‘Bits, Boobs and Bullets’: Donald Locke and Anderson Borba
Oliver Basciano, Art Review
September 2025

Blackness, nothingness, the void: this is the ur-state of every origin story from Genesis to the Big Bang. Three black paintings hung side-by-side open Donald Locke’s retrospective, and depending on your mood or point of view, these are either funereal or mark a moment of life’s inception. Barracoon I (1978) is a monochrome onto which the late Guyanese artist tacked 53 canvas squares, likewise painted black, shaped to represent the entrance of a tunnel.
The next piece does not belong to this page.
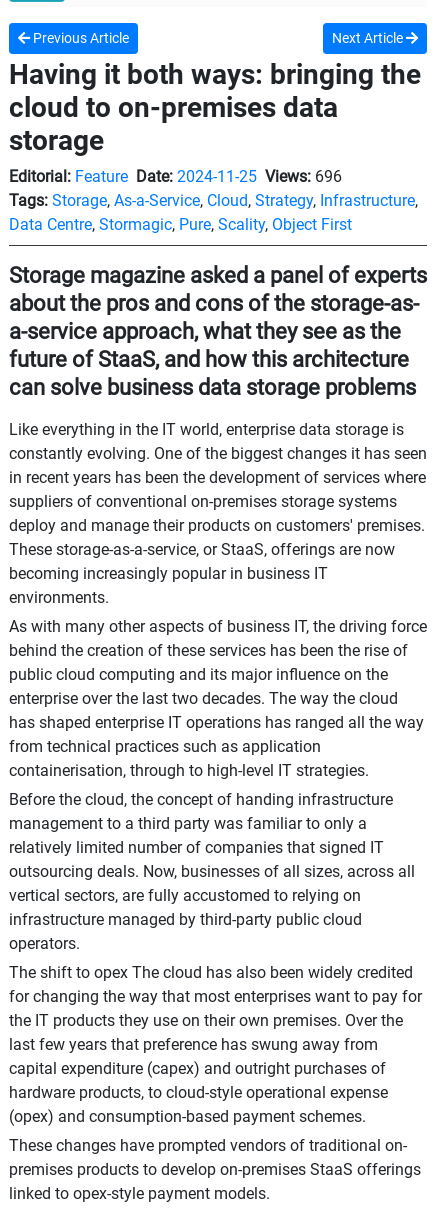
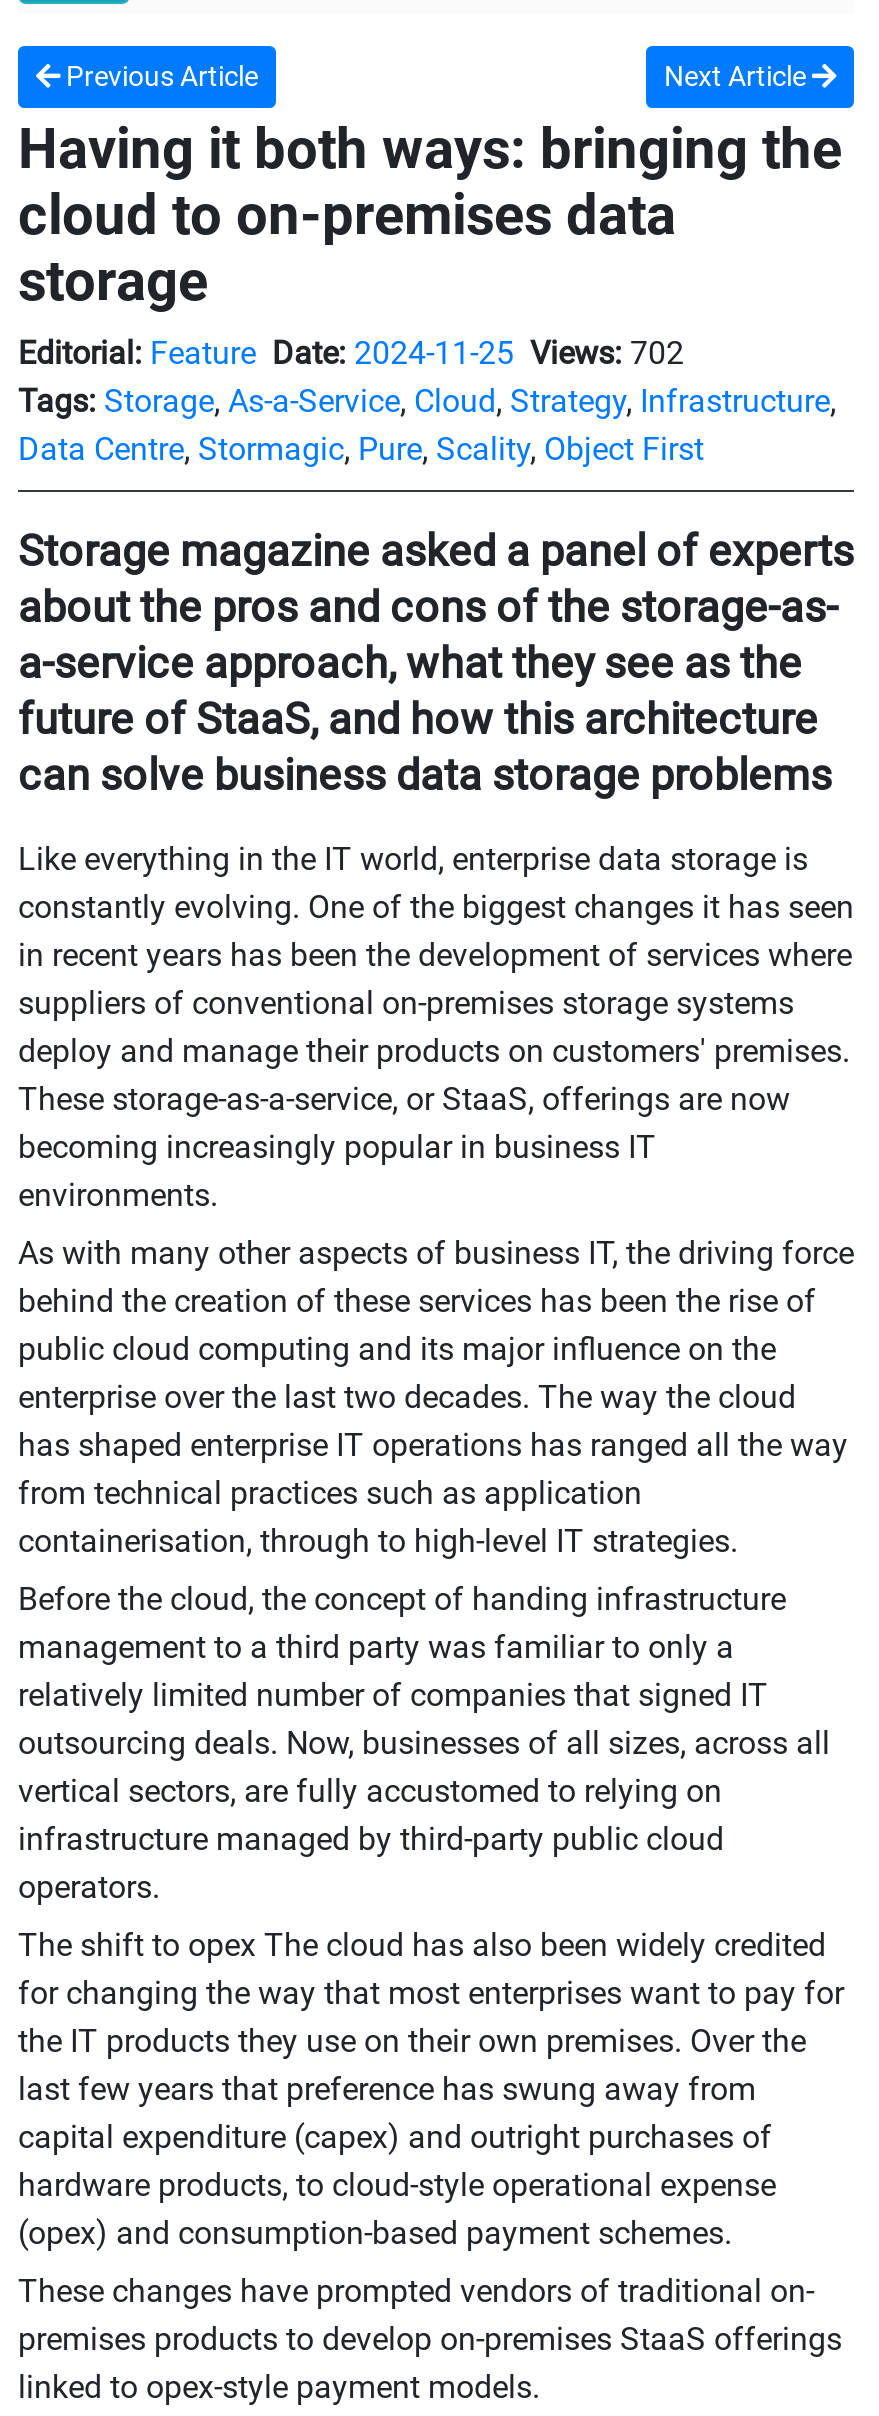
[9,167,342,186] Editorial: Feature Date: 2024-11-25 Views: 696 -> [18,334,684,372] Editorial: Feature Date: 2024-11-25 Views: 702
This sense of a Malevichian abyss continues in 63 Black Squares (1978–79), a patchwork grid of black canvas squares, and more grimly in The Cage (1976–79), another black patchwork grid, this time the canvas interrupted by cagelike metal grilles, painted black, which frame a square of black fur stitched behind it. From Locke’s use of black, which continued throughout his 50-year career, form emerges: the retrospective quickly establishes the artist’s work beyond the canvas through a series of biomorphic pots, spanning the 1960s to the 1980s, collected on a multilevel stage. Bodily bits, boobs and bottoms bulge forth, smoothly rounded into near abstraction; their blackness reflective, their obvious tactility seductive, the shininess of the black glaze giving the barely practical receptacles a fetishistic feel. […]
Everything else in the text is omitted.